QuickerADC is an implementation of highly-efficient product quantizers leveraging SIMD shuffle instructions integrated into FAISS

Primary LanguageC++OtherNOASSERTION

Quicker ADC

Description

Quicker ADC is an implementation of fast distance computation techniques for nearest neighbor search in large-scale databases of high-dimensional vectors. It is based upon Quick ADC but provides (i) AVX512 support, (ii) new optimized product quantizers, (iii) full integration with FAISS from Facebook AI Research. It is thus compatible with Inverted Multi-Indexes and HNSW-based IVFs.

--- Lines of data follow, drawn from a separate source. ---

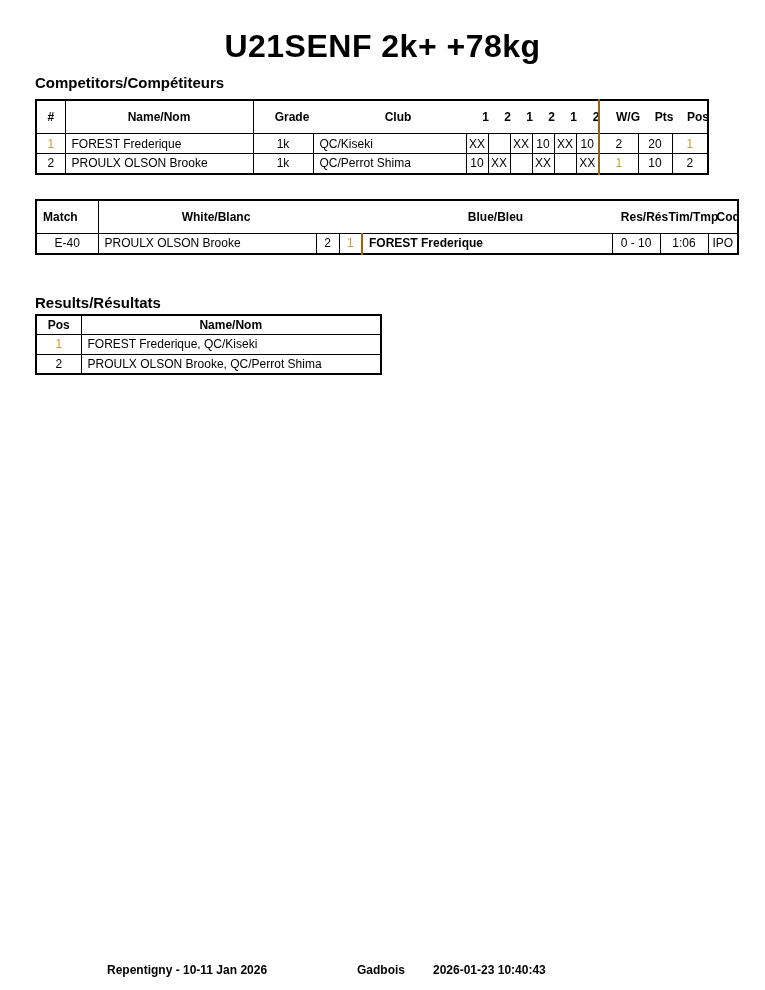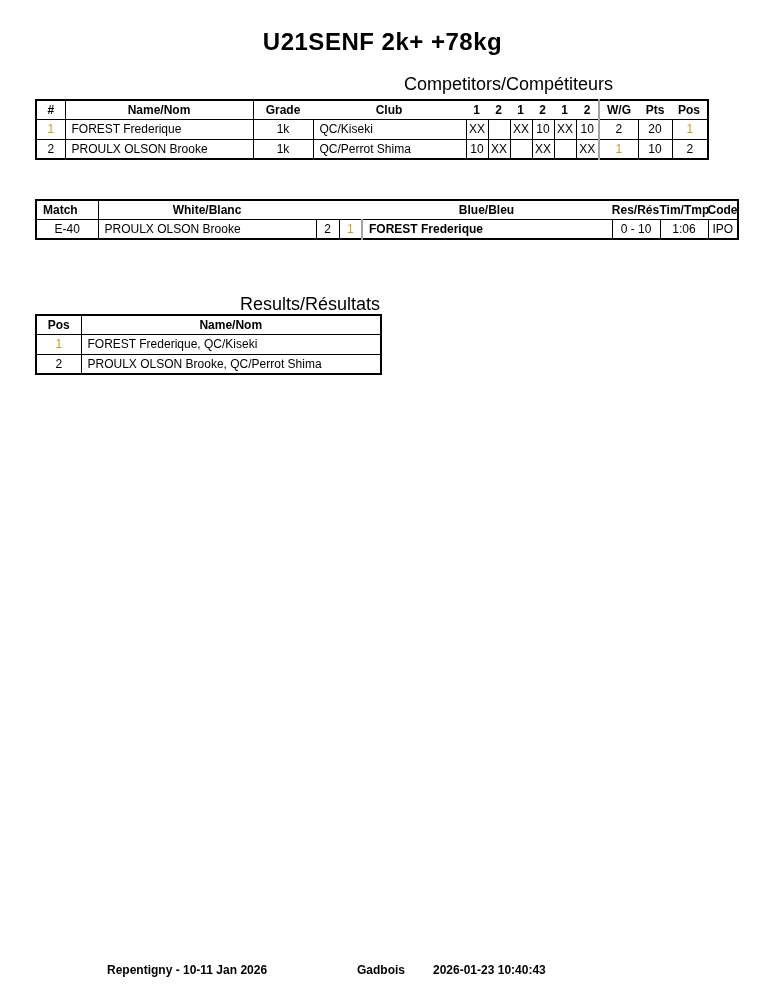--- a/index.html
+++ b/index.html
@@ -3,41 +3,41 @@
 <meta charset="utf-8">
 <style>
   :root { --gold: #c2a033; }
   * { margin:0; padding:0; box-sizing:border-box; }
   html,body { background:#fff; }
   body {
     position:relative; width:765px; height:990px;
     font-family:"Liberation Sans", sans-serif; color:#000; overflow:hidden;
   }
   .title { position:absolute; top:28px; left:0; width:765px; text-align:center;
-           font-size:24px; font-weight:bold; letter-spacing:0.5px; }
-  .sec-heading { position:absolute; font-size:18px; font-weight:normal; text-align:right; }
+           font-size:32px; font-weight:bold; letter-spacing:0.5px; }
+  .sec-heading { position:absolute; font-size:15px; font-weight:bold; text-align:left; }
   #competitors-heading { top:74px;  left:35px; width:578px; }
   #matches-heading     { top:192px; left:35px; width:702px;margin-top:8px; }
   #results-heading     { top:294px; left:35px; width:345px; }
 
   table { position:absolute; border-collapse:collapse; table-layout:fixed;
           border:2px solid #000; background:#fff; }
   #competitors-table { top:99px;  left:35px; width:672px; }
   #matches-table     { top:199px; left:35px; width:702px; }
   #results-table     { top:314px; left:35px; width:345px; }
 
   td { border:1px solid #000; font-size:12px; height:20px; padding:0 3px;
        white-space:nowrap; overflow:hidden; vertical-align:middle; }
   tr.hrow td { height:19px; font-weight:bold; }
   .ctr { text-align:center; padding:0; }
   .lft { text-align:left; padding-left:6px; }
   .bold { font-weight:bold; }
   .gold { color:var(--gold); }
-  .tl2 { border-left:2px solid #a3a3a3; }
-  td.hgroup { padding:0; }
+  .tl2 { border-left:2px solid #a16207; }
+  td.hgroup { padding:9px; }
   .hflex { display:flex; align-items:center; height:100%; }
   .hs { flex:0 0 auto; text-align:center; font-weight:bold; font-size:12px; }
 
   .footer-text { position:absolute; top:963px; font-size:12px; font-weight:bold; white-space:nowrap; }
   #footer-event { left:107px; }
   #footer-operator { left:357px; }
   #footer-printed { left:413px;margin-left:20px; }
 </style>
 </head>
 <body>

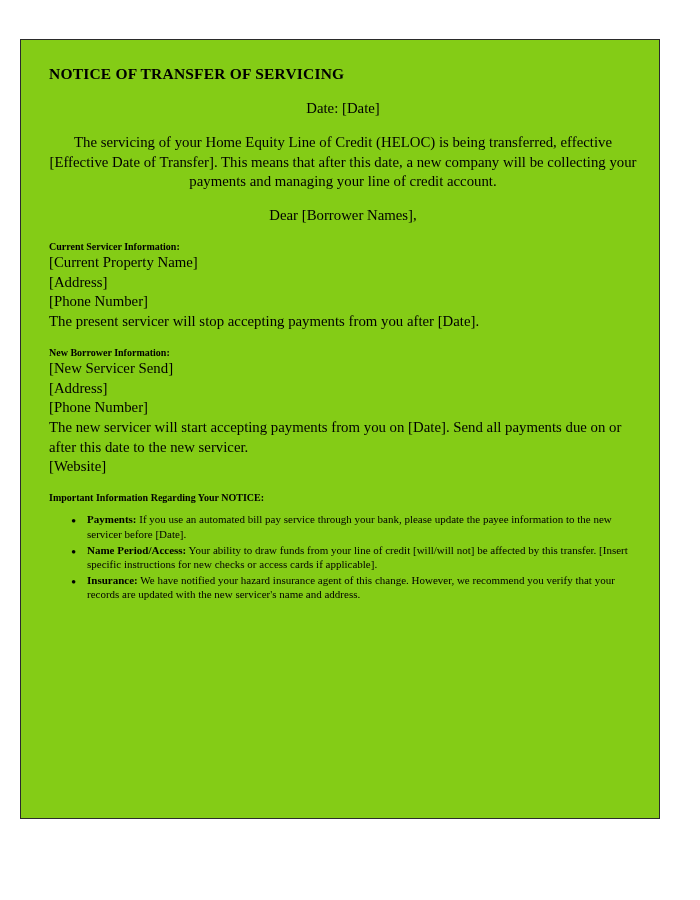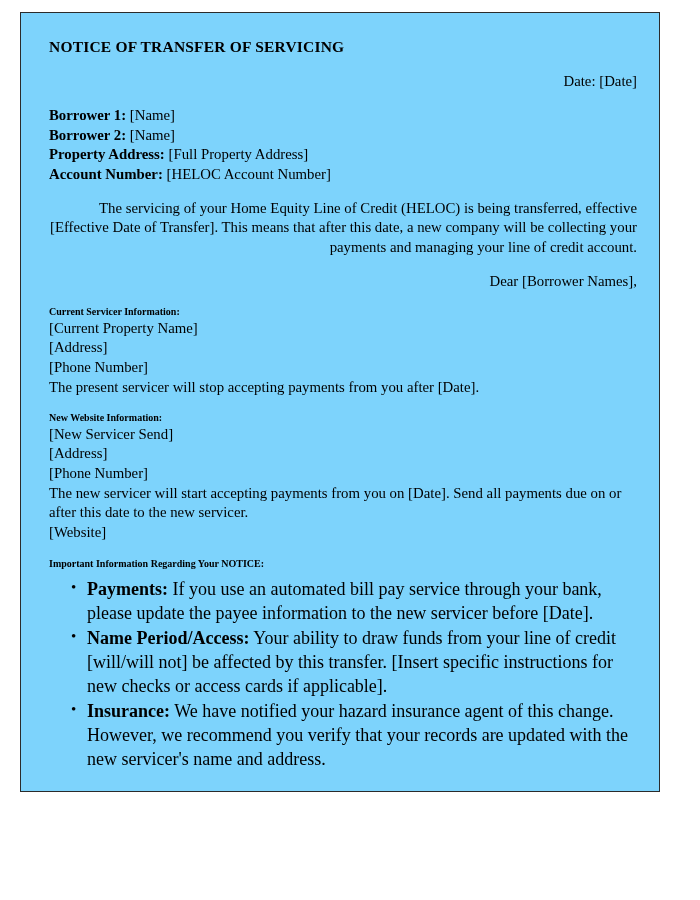--- a/index.html
+++ b/index.html
@@ -11,24 +11,24 @@
     width: 700px;
     height: 900px;
     font-family: "Liberation Serif", serif;
     color: #000000;
     position: relative;
     overflow: hidden;
   }
   .page-sheet {
     position: absolute;
     left: 20px;
-    top: 12px;
+    top: 39px;
     width: 640px;
     height: 780px;
-    background: #7dd3fc;
+    background: #84cc16;
     border: 1px solid #2b2b2b;
     box-sizing: border-box;
     font-family: Liberation Serif, serif;
   }
   .page-body {
     position: absolute;
     left: 28px;
     top: 24px;
     width: 588px;
     box-sizing: border-box;
@@ -37,21 +37,21 @@
     font-size: 15.5px;
     font-weight: bold;
     letter-spacing: 0.2px;
     margin: 0 0 16px 0;
     line-height: 1.25;
   }
   .para {
     font-size: 14.8px;
     line-height: 1.33;
     margin: 0 0 14px 0;
-    text-align: right;
+    text-align: center;
   }
   .block {
     margin: 0 0 14px 0;
   }
   .line {
     font-size: 14.8px;
     line-height: 1.33;
   }
   .line b, .bold {
     font-weight: bold;
@@ -61,21 +61,21 @@
     font-weight: bold;
     line-height: 1.33;
     margin: 0;
   }
   ul.bullets {
     margin: 8px 0 0 0;
     padding-left: 38px;
     list-style: none;
   }
   ul.bullets > li {
-    font-size: 18px;
+    font-size: 11px;
     line-height: 1.33;
     margin-bottom: 1px;
     position: relative;
     padding-left: 0;
   }
   ul.bullets > li::before {
     content: "\2022";
     position: absolute;
     left: -16px;
     top: 0;
@@ -85,41 +85,35 @@
 </head>
 <body>
 
 <div class="page-sheet">
   <div class="page-body">
 
     <h1 class="doc-title">NOTICE OF TRANSFER OF SERVICING</h1>
 
     <p class="para">Date: [Date]</p>
 
-    <div class="block">
-      <div class="line"><b>Borrower 1:</b> <span>[Name]</span></div>
-      <div class="line"><b>Borrower 2:</b> <span>[Name]</span></div>
-      <div class="line"><b>Property Address:</b> <span>[Full Property Address]</span></div>
-      <div class="line"><b>Account Number:</b> <span>[HELOC Account Number]</span></div>
-    </div>
 
     <p class="para">The servicing of your Home Equity Line of Credit (HELOC) is being transferred, effective [Effective Date of Transfer]. This means that after this date, a new company will be collecting your payments and managing your line of credit account.</p>
 
     <p class="para">Dear [Borrower Names],</p>
 
     <div class="block">
       <div class="section-head">Current Servicer Information:</div>
       <div class="line">[Current Property Name]</div>
       <div class="line">[Address]</div>
       <div class="line">[Phone Number]</div>
       <div class="line">The present servicer will stop accepting payments from you after [Date].</div>
     </div>
 
     <div class="block">
-      <div class="section-head">New Website Information:</div>
+      <div class="section-head">New Borrower Information:</div>
       <div class="line">[New Servicer Send]</div>
       <div class="line">[Address]</div>
       <div class="line">[Phone Number]</div>
       <div class="line">The new servicer will start accepting payments from you on [Date]. Send all payments due on or after this date to the new servicer.</div>
       <div class="line">[Website]</div>
     </div>
 
     <div class="block">
       <div class="section-head">Important Information Regarding Your NOTICE:</div>
       <ul class="bullets">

Quicker ADC achieves excellent performance outperforming polysemous codes in numerous configurations. We evaluated its performance for exhaustive search in the SIFT1M and Deep1M datasets with both 64-bit and 128-bit codes.

exhaustive_search_sift1M

We also evaluated its performance for index-based (i.e., non-exhaustive) search on the SIFT1000M dataset and Deep1B dataset. For this evaluation, we used three different type of indexes (standard IVF, Inverted Multi-Index, and HNSW-based IVFs). For each combination of a product quantizer implementation with an index, we plot the curve that gives the achievable recall (R@1 and R@100) given a query time budget. Quicker ADC is particularly efficient for low query times, R@100 and Deep1B dataset.

Results for SIFT1000M on AWS m5 instances nonexhaustive_search_sift1000M

Results for Deep1B on AWS m5 instances nonexhaustive_search_deep1B

The algorithms implemented and complete commented results are described in

Quicker ADC : Unlocking the hidden potential of Product Quantization with SIMD
Fabien André, Anne-Marie Kermarrec and Nicolas Le Scouarnec
IEEE Transactions on Pattern Analysis and Machine Intelligence
Early Access, 2019
Available at https://doi.org/10.1109/TPAMI.2019.2952606 or https://arxiv.org/abs/1812.09162

For more details on FAISS see the main repository and the faiss's README.md.

License

Modifications related the introduction of Quicker ADC (Vectorized Product Quantization) are licensed by Thomson Licensing, SAS under the Clear BSD license found in the LICENSE file in the root directory of this source tree.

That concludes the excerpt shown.